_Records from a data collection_
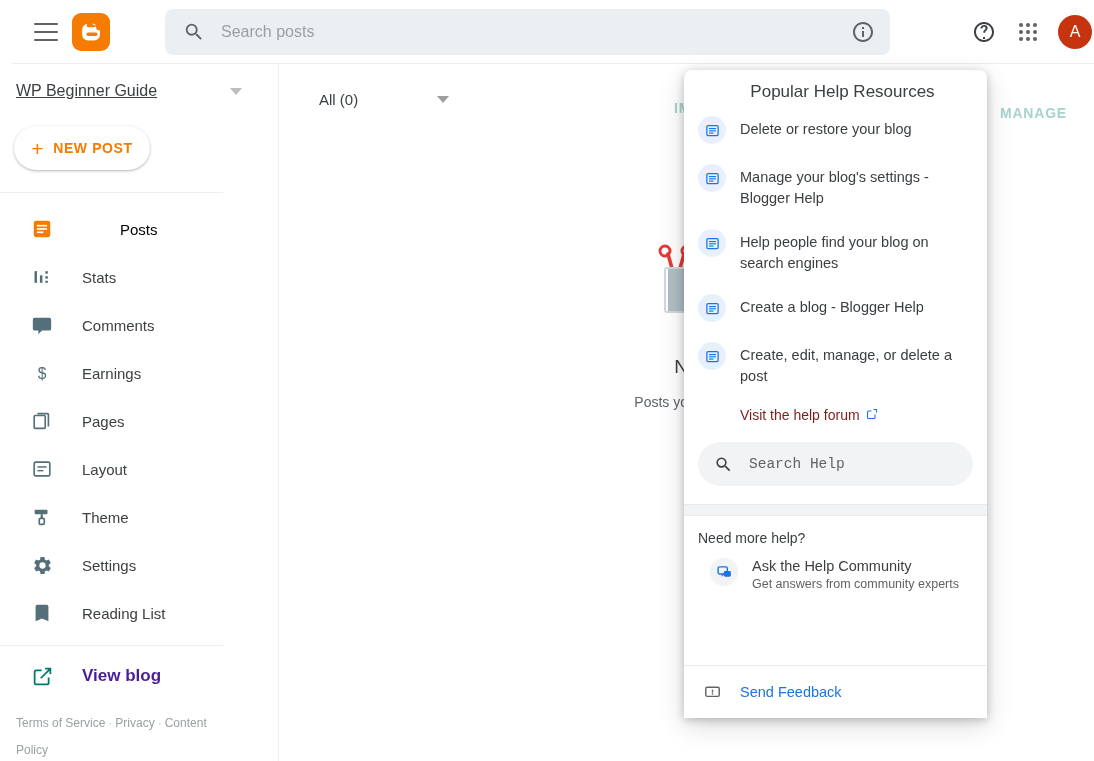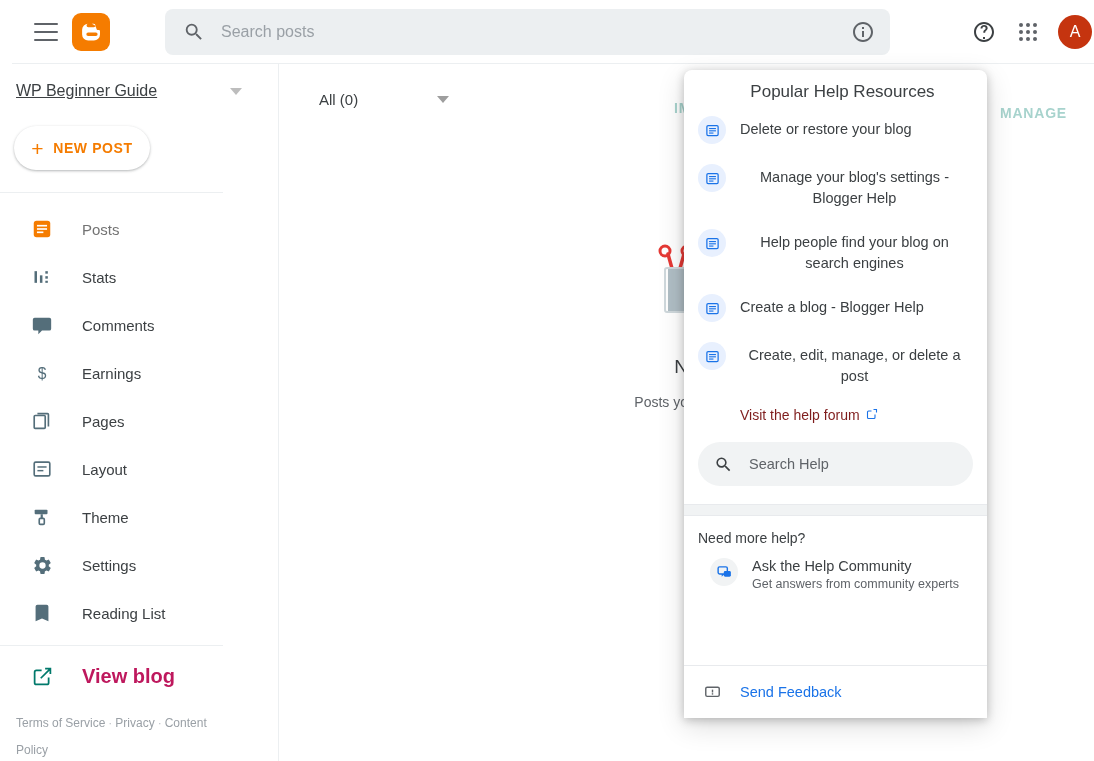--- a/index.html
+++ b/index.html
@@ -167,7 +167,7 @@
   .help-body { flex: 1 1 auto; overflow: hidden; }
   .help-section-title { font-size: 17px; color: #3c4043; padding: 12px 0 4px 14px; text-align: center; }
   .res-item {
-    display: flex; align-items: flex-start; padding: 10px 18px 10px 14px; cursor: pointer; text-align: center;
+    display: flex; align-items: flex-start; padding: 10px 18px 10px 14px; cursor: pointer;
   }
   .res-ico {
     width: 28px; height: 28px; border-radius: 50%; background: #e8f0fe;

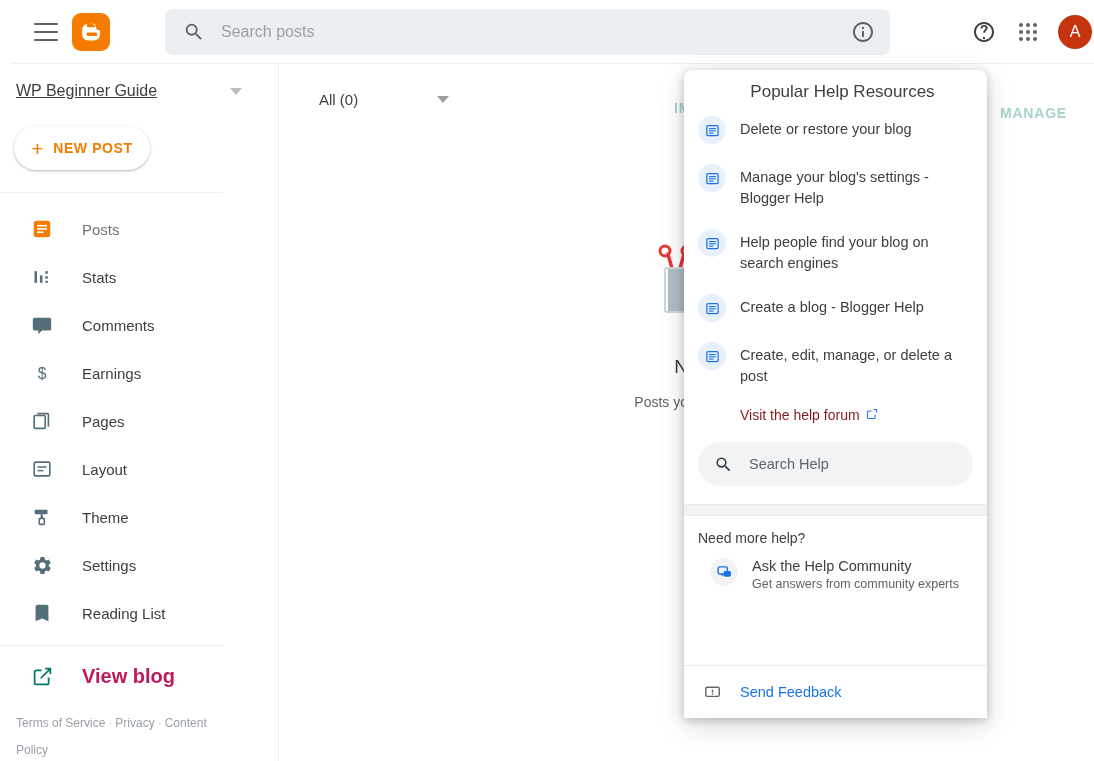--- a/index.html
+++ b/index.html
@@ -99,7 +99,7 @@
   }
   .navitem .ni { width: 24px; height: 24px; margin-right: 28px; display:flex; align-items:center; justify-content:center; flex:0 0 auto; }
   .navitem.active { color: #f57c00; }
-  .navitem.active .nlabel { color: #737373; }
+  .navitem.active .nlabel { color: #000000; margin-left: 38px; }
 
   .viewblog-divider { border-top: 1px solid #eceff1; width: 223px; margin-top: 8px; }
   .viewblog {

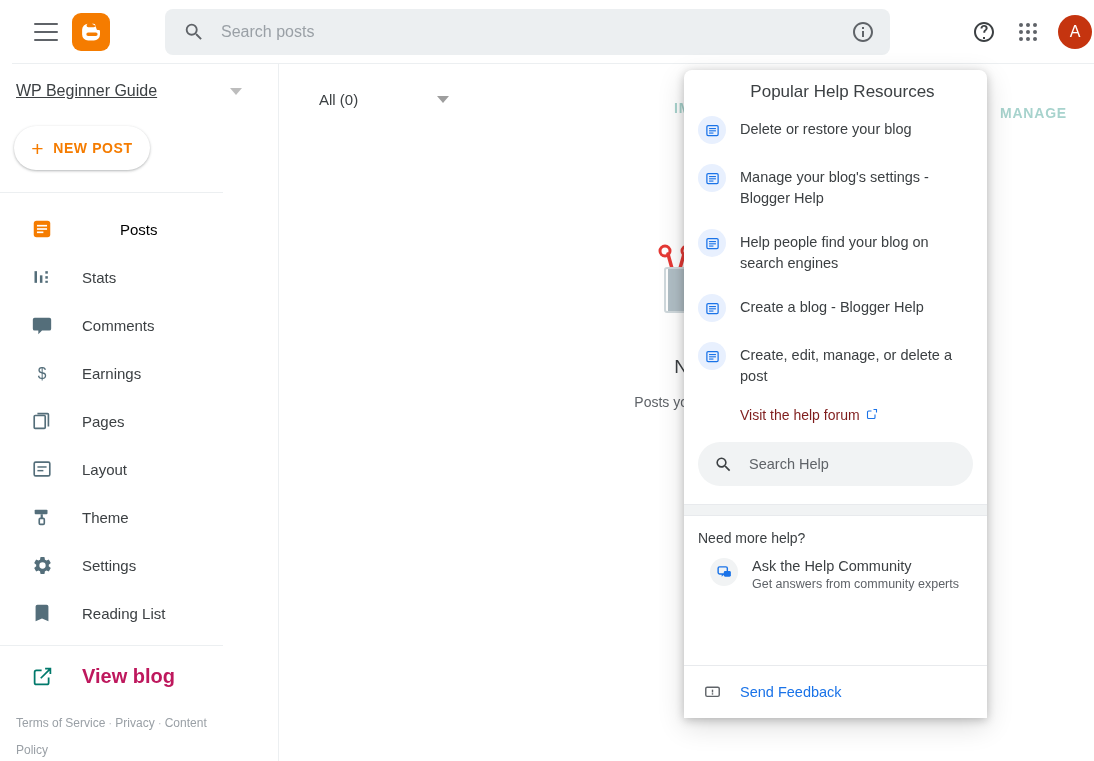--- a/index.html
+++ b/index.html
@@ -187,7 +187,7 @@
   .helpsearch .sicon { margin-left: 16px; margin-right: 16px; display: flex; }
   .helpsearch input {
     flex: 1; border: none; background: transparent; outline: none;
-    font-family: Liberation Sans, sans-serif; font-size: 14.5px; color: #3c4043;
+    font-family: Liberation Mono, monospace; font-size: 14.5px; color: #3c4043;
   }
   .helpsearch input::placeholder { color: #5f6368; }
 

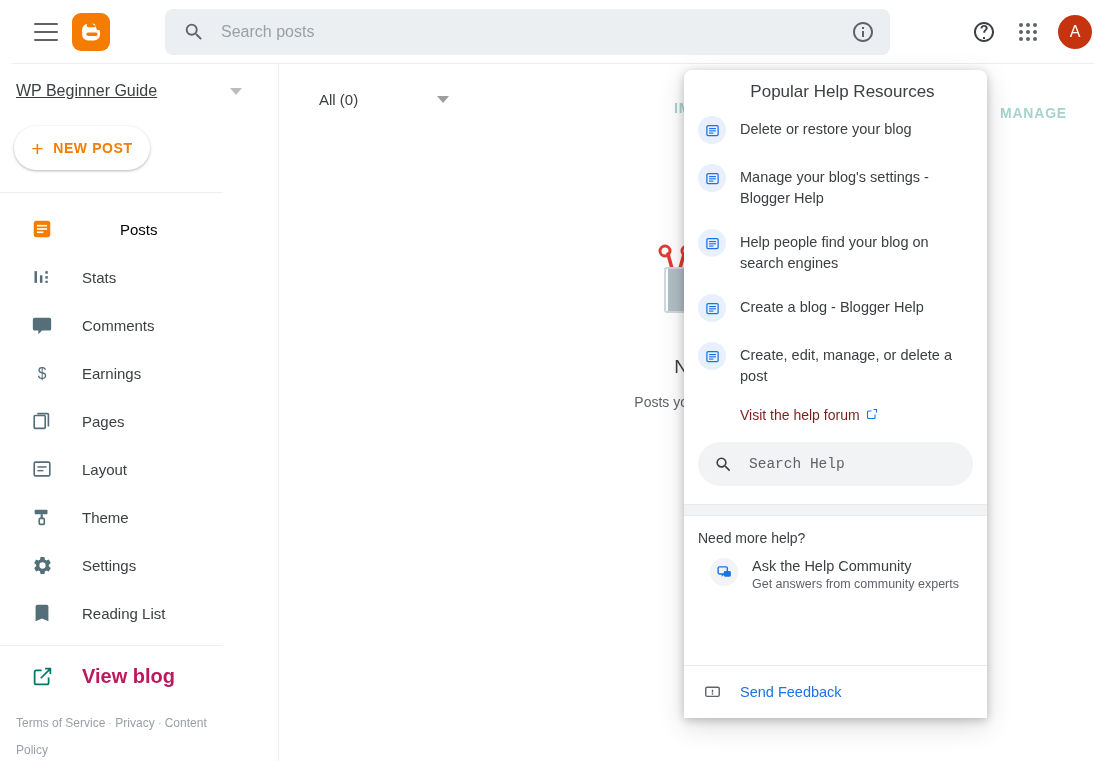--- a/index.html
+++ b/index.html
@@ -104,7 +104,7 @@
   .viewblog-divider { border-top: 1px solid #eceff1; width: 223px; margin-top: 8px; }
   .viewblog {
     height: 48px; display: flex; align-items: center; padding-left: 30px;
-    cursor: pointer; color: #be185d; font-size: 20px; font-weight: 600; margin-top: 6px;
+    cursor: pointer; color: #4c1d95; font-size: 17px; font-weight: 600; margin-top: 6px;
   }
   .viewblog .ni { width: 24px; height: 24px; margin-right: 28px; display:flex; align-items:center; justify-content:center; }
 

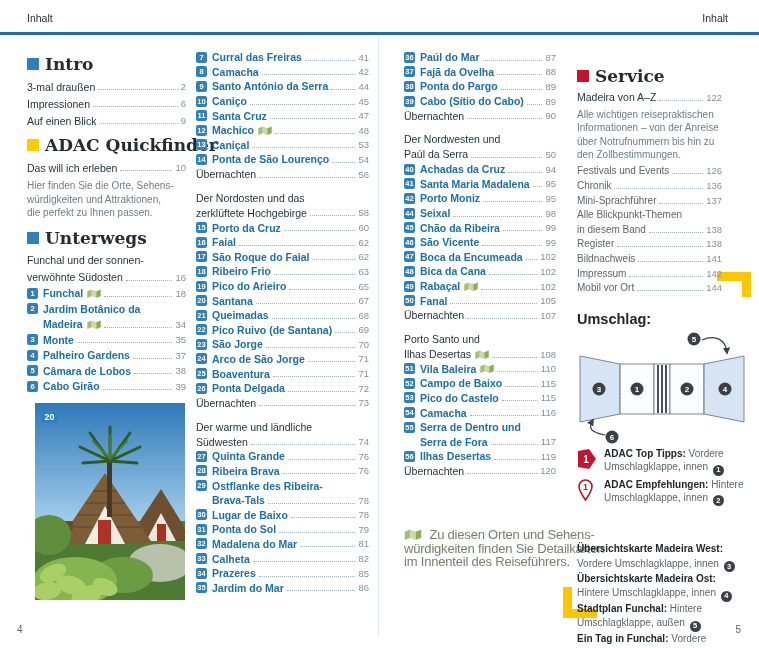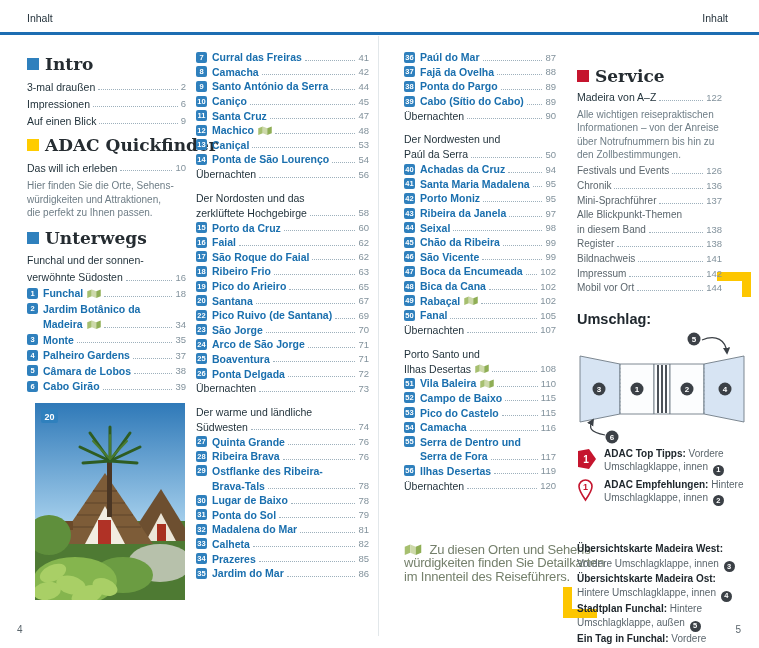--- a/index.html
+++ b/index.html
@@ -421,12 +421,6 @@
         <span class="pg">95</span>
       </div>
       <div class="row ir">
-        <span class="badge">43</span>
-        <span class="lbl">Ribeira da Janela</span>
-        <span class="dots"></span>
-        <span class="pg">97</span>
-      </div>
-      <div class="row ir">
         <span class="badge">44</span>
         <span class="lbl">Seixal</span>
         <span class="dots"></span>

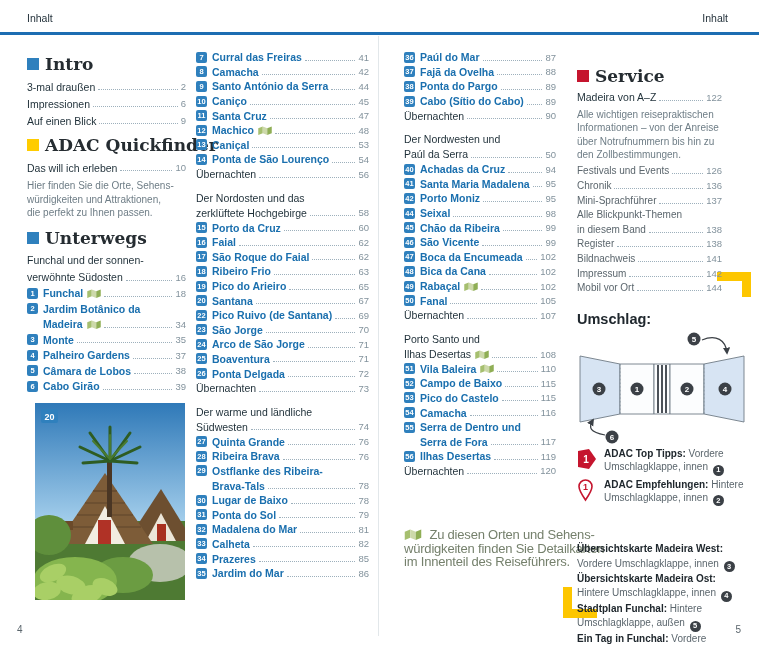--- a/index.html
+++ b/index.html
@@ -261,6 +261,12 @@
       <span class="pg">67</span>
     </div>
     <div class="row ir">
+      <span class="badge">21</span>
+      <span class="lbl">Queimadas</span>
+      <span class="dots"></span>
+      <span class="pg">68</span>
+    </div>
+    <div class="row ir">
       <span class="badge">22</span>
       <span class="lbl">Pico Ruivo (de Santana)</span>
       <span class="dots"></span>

_Exercise details_
Return only the lines of the records in which the string "background" appears.

_Task result_
     width: 28px; height: 28px; border-radius: 50%; background: #e8f0fe;
     flex: 1; border: none; background: transparent; outline: none;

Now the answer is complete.